This column was originally published on RealMoney on March 2 at 12:32 p.m. EST. It's being republished as a bonus for readers.

Port security is all over the news nowadays, and the issue has been providing plenty of material for the late-night monologues. While everyone's focused on the proposed takeover of six U.S. ports by a United Arab Emirates company, a bigger issue is how well we're monitoring the activity at our ports right now. At the least, it's brought port security into the limelight, and that's good news for American Science & Engineering ( ASEI). But this company is much more than merely a port security play.

American Science's sophisticated X-ray inspection products are used to protect high-risk government personnel and facilities. The Secret Service uses them, for example, to screen visitors who are entering the White House or boarding Air Force One. And the company's ParcelSearch Inspection Systems are used in high-security federal facilities to scan parcels, baggage and mail for potential threats.

But American Science's gear is more widely used for the inspection and clearance of cargo, trucks and cars at seaports, borders and airports.

And that brings us to the issue of the day, port security.

According to the U.S. Customs Service, around 90% of global trade is transported by cargo containers. Each year, nearly 6 million sea containers enter U.S. ports, and although data and information are screened for potential threats, only 6% of cargo containers are physically inspected. The renewed focus on port security certainly bodes well for American Science's CargoSearch family of X-ray scanning systems.

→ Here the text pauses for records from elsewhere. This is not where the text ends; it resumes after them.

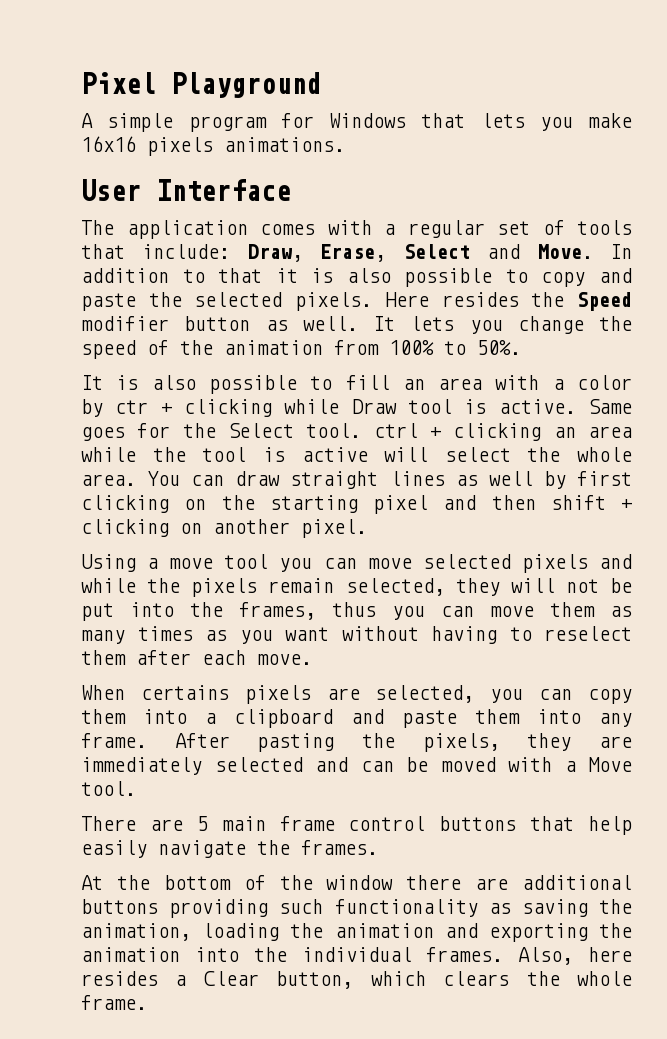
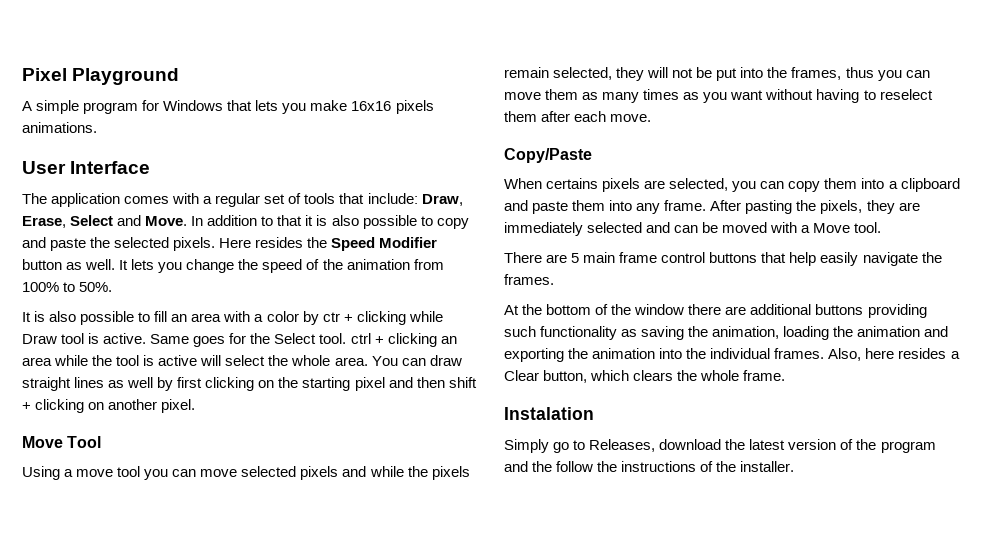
- Here resides the Speed modifier button as well.
+ Here resides the Speed Modifier button as well.
+ Move Tool
+ Copy/Paste
+ Instalation
+ Simply go to Releases, download the latest version of the program and the follow the instructions of the installer.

Last fall, the company released its newest cargo- and vehicle-inspection system, the OmniView. It combines backscatter imaging technology with high-energy transmission X-rays to detect contraband or threatening materials such as explosives, and it can penetrate up to 14 inches of steel.

In December, the U.S. Department of Defense placed the first order for an OmniView System. Then, Wednesday morning, American Science announced that it was awarded a $45 million OmniView contract by an unidentified Middle Eastern country. (Ironic, isn't it, that while we're debating the merits of a Dubai-based firm, an unspecified Arab country is loading up on the latest made-in-the-U.S.A. port security gear?)

Port and Border Security

Another homeland-defense issue currently in the spotlight is border security, both in Iraq and here. "Our nation needs orderly and secure borders," President Bush declared during the recent State of Union address. "To meet this goal, we must have stronger ... border protection."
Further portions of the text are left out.